En tal sentido me sorprende los cuestionamientos que muchos oposicionistas-ortodoxos hacen sobre si las motivaciones de Henri Falcón de separarse del PSUV son sinceras o no… como si eso importase tanto en estos momentos.

Supónganse que el país electoral votante quede dividida en cuatro toletes: la oposición ortodoxa, la oposición ni-ni, el chavismo ortodoxo, y el por-ver de Henri Falcón. Pues les aseguro que aún si el por-ver termina siendo un Caballo de Troya estamos mejor que hoy por cuanto un chavismo-sin-cacique, es inmensamente mejor para el país que un chavismo-con-cacique único.

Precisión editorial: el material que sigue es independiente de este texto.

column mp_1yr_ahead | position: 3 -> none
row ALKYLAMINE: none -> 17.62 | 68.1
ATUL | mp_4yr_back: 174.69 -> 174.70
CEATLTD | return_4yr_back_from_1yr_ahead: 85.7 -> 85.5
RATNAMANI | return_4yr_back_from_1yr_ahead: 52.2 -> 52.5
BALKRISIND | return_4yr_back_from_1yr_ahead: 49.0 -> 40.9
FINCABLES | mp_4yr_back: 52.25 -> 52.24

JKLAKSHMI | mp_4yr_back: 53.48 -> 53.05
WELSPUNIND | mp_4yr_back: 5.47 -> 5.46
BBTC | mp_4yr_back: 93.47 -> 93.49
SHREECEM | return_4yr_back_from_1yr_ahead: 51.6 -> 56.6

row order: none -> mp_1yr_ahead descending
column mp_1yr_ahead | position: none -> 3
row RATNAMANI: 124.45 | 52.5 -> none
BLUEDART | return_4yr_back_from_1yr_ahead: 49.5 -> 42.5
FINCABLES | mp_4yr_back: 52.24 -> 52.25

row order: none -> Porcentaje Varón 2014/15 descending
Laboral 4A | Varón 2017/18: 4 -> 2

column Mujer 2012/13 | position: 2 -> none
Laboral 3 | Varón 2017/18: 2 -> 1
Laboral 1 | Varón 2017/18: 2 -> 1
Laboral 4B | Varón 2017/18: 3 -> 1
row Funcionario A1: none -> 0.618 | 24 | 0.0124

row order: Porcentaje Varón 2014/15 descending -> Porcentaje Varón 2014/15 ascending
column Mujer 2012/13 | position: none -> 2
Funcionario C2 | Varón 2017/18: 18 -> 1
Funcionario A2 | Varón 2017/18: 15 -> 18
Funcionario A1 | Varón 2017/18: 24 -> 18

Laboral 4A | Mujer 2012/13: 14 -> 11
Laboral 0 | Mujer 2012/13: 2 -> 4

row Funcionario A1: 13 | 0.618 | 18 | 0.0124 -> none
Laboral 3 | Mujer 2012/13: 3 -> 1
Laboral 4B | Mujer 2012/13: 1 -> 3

Verdaderamente espero que Henri Falcón logre captar el voto de una gran parte del chavismo-con-cacique por cuanto así por lo menos la oposición ortodoxa y la oposición del ni-ni, tendría con quienes dialogar sobre el nuevo país que tantos ansiamos. La Venezuela que queremos encontrar es una Venezuela en que se dialoga y no una en que la mayoría se impone y de lo cual estamos hartos.

A más que la oposición del ni-ni y el por-ver de Henri Falcón avancen, mayores serán las fuerzas amortiguadoras que pueden impedir que el país se desbarranque… en otras palabras, las fuerzas del medio conforman nuestra propia comisión interna de países amigos.

Fiel a mis principios y para evitar cualquier confusión, permítame terminar recordándoles que sigo sin confiar en que nadie de la oposición ortodoxa, de la oposición de ni-ni, del chavismo sin cacique o del chavismo con cacique, por unidos, desunidos o revueltos que estén, pueda sembrar mejor las resultas petroleras de lo que los ciudadanos lo pudieran hacer, cada quien con su cuota parte. La unidad real del país la lograremos solo el día que le quitemos a nuestros gobiernos la chequera que les da la fuerza con que dividirnos. Necesitamos de gobernantes no de repartidores.